The aftermath from the shootings at the Charlie Hebdo office.

If you have a look at any large news source at the moment you will see claims that the two gunmen are believed to be Islamic extremists; their names Said and Cherif Kouachi. The Kouachi brothers. What a great villain duo. Evidence such as Said’s ID card, was found in the getaway car which was abandoned after the shooting. This was used to lead the French police into investigation.

The world was quick to respond to the massacre: the people of France came together in the open squares, such as the Place Royale in Nantes as shown in the feature image, to display a form of solidarity and respect to those that had been killed. Social networking sites sprung with images and writing in support of the victims and united against the suspected men. The saying “JeSuisCharlie”, or “IAmCharlie”, is still trending strongly on Twitter.

An example image of protest.

Days after the main events at Charlie Hebdo the police continued their search for the Kouachi brothers, leading them into the rural areas surrounding Paris. French special forces, armed with black tactical gear and automatic rifles initiated searches door to door of every house they came across in the hopes of finding the terrorists. I may be called out for calling them terrorists, but that is what they are. They committed an act of terror, murdering 12 innocent people, therefore they are terrorists.
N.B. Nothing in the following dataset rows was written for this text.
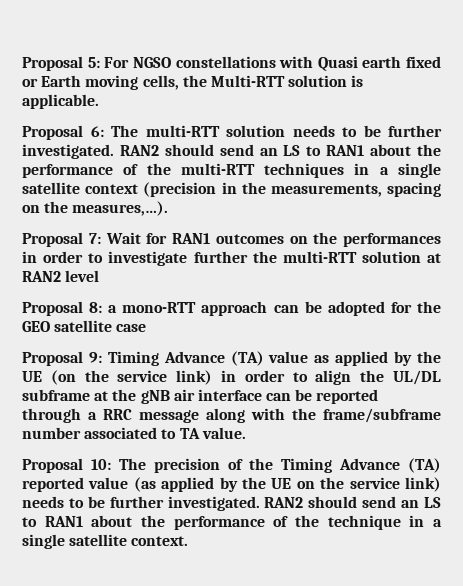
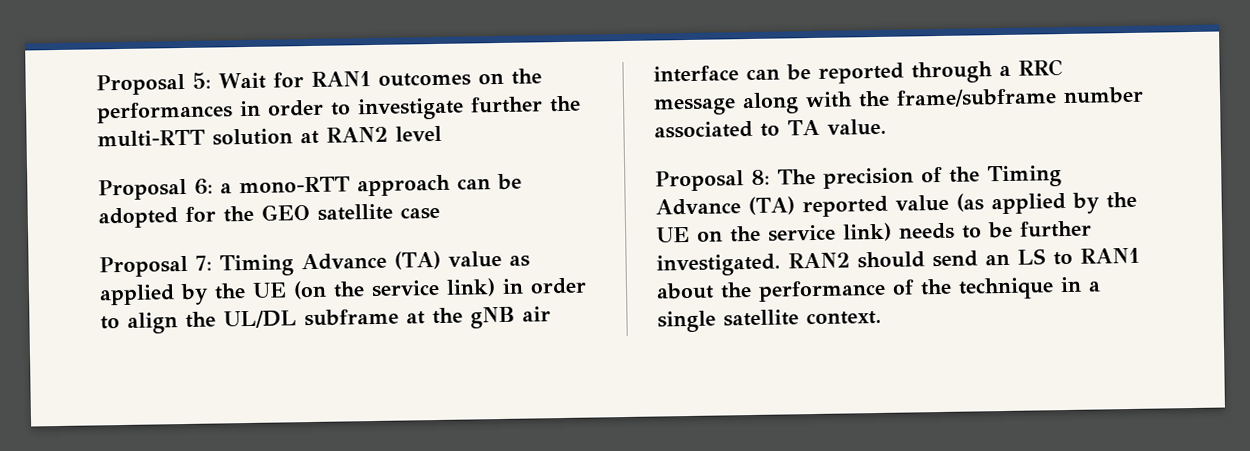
- Proposal 5: For NGSO constellations with Quasi earth fixed or Earth moving cells, the Multi-RTT solution is applicable.
- Proposal 6: The multi-RTT solution needs to be further investigated. RAN2 should send an LS to RAN1 about the performance of the multi-RTT techniques in a single satellite context (precision in the measurements, spacing on the measures,…).
- Proposal 7: Wait for RAN1 outcomes on the performances in order to investigate further the multi-RTT solution at RAN2 level
+ Proposal 5: Wait for RAN1 outcomes on the performances in order to investigate further the multi-RTT solution at RAN2 level
- Proposal 8: a mono-RTT approach can be adopted for the GEO satellite case
+ Proposal 6: a mono-RTT approach can be adopted for the GEO satellite case
- Proposal 9: Timing Advance (TA) value as applied by the UE (on the service link) in order to align the UL/DL subframe at the gNB air interface can be reported through a RRC message along with the frame/subframe number associated to TA value.
+ Proposal 7: Timing Advance (TA) value as applied by the UE (on the service link) in order to align the UL/DL subframe at the gNB air interface can be reported through a RRC message along with the frame/subframe number associated to TA value.
- Proposal 10: The precision of the Timing Advance (TA) reported value (as applied by the UE on the service link) needs to be further investigated.
+ Proposal 8: The precision of the Timing Advance (TA) reported value (as applied by the UE on the service link) needs to be further investigated.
French special forces make door to door searches for the Kouachi brothers.

Sadly, as of today, two more people have been killed in a French siege believed to be taking place at a supermarket in Dammartin-en-Goele, North-East of Paris. The police are at a standoff with the suspected Kouachi brothers in a hostage situation. It appears that we may be coming close to the final act of this terrorist plot, or so we hope.

The events from the past days have shown us two things: that some humans can be unnecessarily violent and cruel, and that the rest of us can unite against these pointless acts made by lesser men and create solidarity. I believe that these men will see justice in the coming hours, or the coming days, and that their actions will of course leave us with something to mourn for many years, but most importantly we must remember that they didn’t get what they wanted.

Charlie Hebdo will continue to print its weekly satirical magazine and with the support of the government and Google it will release 1 million copies of its next edition. Take that extremists.